Please copy out the entries below exactly, beginning with the line that contains "карту PS Vita</div>" and ending with the line that contains "воздействию высокой температуры,</div>", and include nothing outside that span.

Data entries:

┌──

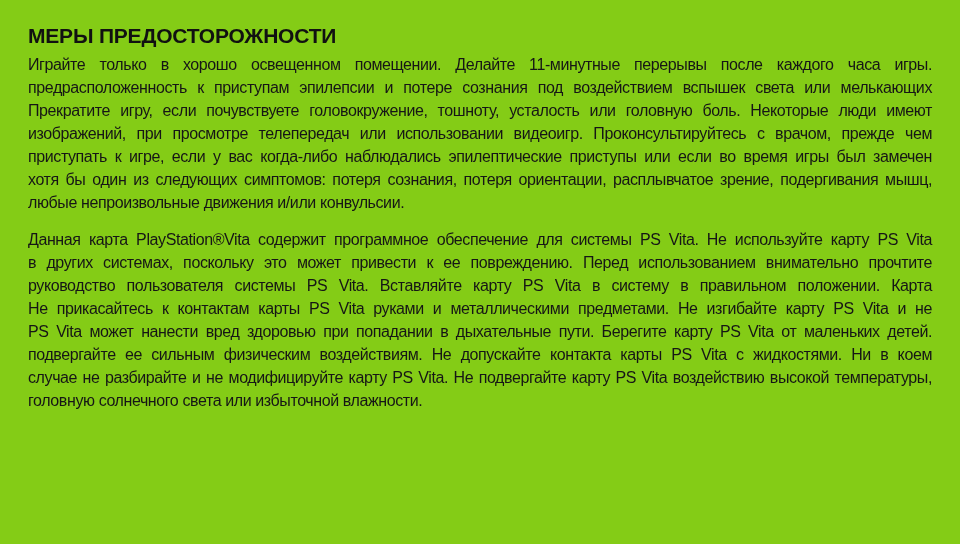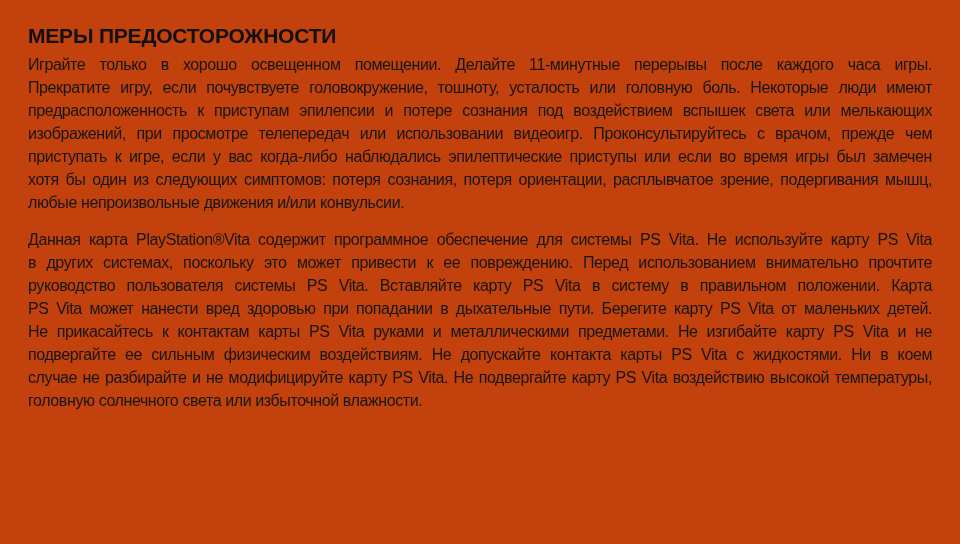--- a/index.html
+++ b/index.html
@@ -14,7 +14,7 @@
     width: 960px;
     height: 544px;
     padding: 24px 28px 0 28px;
-    background: #c2410c;
+    background: #84cc16;
   }
   .section-heading {
     font-size: 21px;

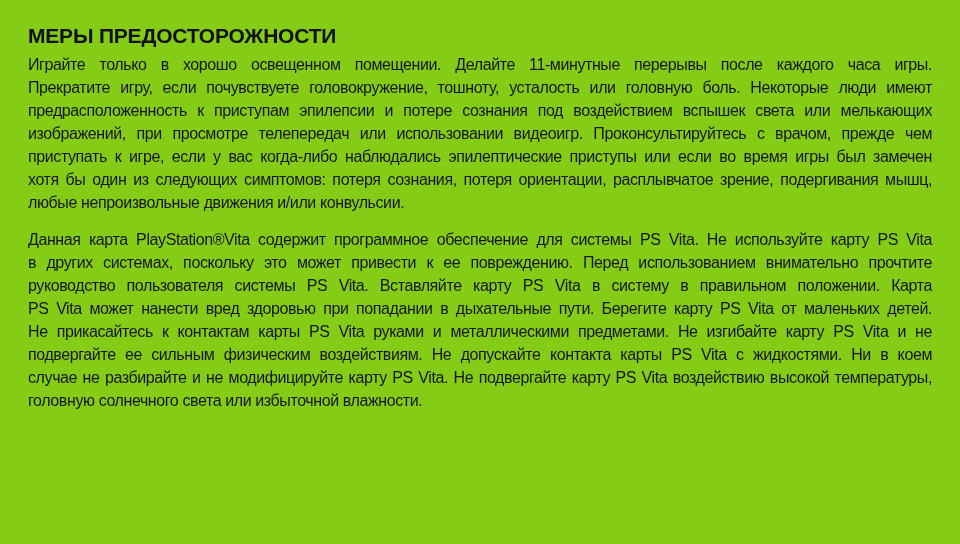--- a/index.html
+++ b/index.html
@@ -54,8 +54,8 @@
     <div class="section-heading">МЕРЫ ПРЕДОСТОРОЖНОСТИ</div>
     <div class="para">
       <div class="line">Играйте только в хорошо освещенном помещении. Делайте 11-минутные перерывы после каждого часа игры.</div>
+      <div class="line">предрасположенность к приступам эпилепсии и потере сознания под воздействием вспышек света или мелькающих</div>
       <div class="line">Прекратите игру, если почувствуете головокружение, тошноту, усталость или головную боль. Некоторые люди имеют</div>
-      <div class="line">предрасположенность к приступам эпилепсии и потере сознания под воздействием вспышек света или мелькающих</div>
       <div class="line">изображений, при просмотре телепередач или использовании видеоигр. Проконсультируйтесь с врачом, прежде чем</div>
       <div class="line">приступать к игре, если у вас когда-либо наблюдались эпилептические приступы или если во время игры был замечен</div>
       <div class="line">хотя бы один из следующих симптомов: потеря сознания, потеря ориентации, расплывчатое зрение, подергивания мышц,</div>

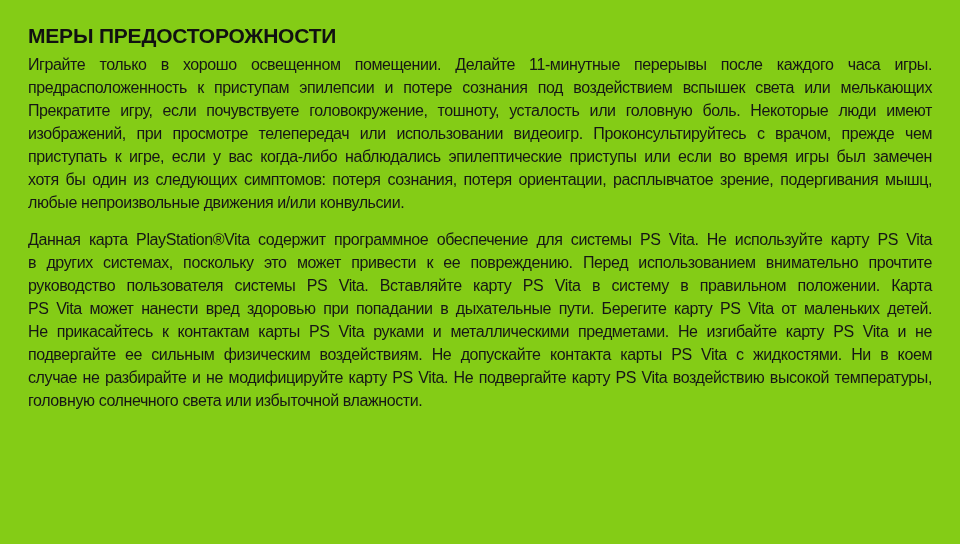--- a/index.html
+++ b/index.html
@@ -68,8 +68,8 @@
       <div class="line">Данная карта PlayStation®Vita содержит программное обеспечение для системы PS Vita. Не используйте карту PS Vita</div>
       <div class="line">в других системах, поскольку это может привести к ее повреждению. Перед использованием внимательно прочтите</div>
       <div class="line">руководство пользователя системы PS Vita. Вставляйте карту PS Vita в систему в правильном положении. Карта</div>
+      <div class="line">Не прикасайтесь к контактам карты PS Vita руками и металлическими предметами. Не изгибайте карту PS Vita и не</div>
       <div class="line">PS Vita может нанести вред здоровью при попадании в дыхательные пути. Берегите карту PS Vita от маленьких детей.</div>
-      <div class="line">Не прикасайтесь к контактам карты PS Vita руками и металлическими предметами. Не изгибайте карту PS Vita и не</div>
       <div class="line">подвергайте ее сильным физическим воздействиям. Не допускайте контакта карты PS Vita с жидкостями. Ни в коем</div>
       <div class="line">случае не разбирайте и не модифицируйте карту PS Vita. Не подвергайте карту PS Vita воздействию высокой температуры,</div>
       <div class="line last">головную солнечного света или избыточной влажности.</div>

└──

Finished exercise:
       <div class="line">Данная карта PlayStation®Vita содержит программное обеспечение для системы PS Vita. Не используйте карту PS Vita</div>
       <div class="line">в других системах, поскольку это может привести к ее повреждению. Перед использованием внимательно прочтите</div>
       <div class="line">руководство пользователя системы PS Vita. Вставляйте карту PS Vita в систему в правильном положении. Карта</div>
+      <div class="line">Не прикасайтесь к контактам карты PS Vita руками и металлическими предметами. Не изгибайте карту PS Vita и не</div>
       <div class="line">PS Vita может нанести вред здоровью при попадании в дыхательные пути. Берегите карту PS Vita от маленьких детей.</div>
-      <div class="line">Не прикасайтесь к контактам карты PS Vita руками и металлическими предметами. Не изгибайте карту PS Vita и не</div>
       <div class="line">подвергайте ее сильным физическим воздействиям. Не допускайте контакта карты PS Vita с жидкостями. Ни в коем</div>
       <div class="line">случае не разбирайте и не модифицируйте карту PS Vita. Не подвергайте карту PS Vita воздействию высокой температуры,</div>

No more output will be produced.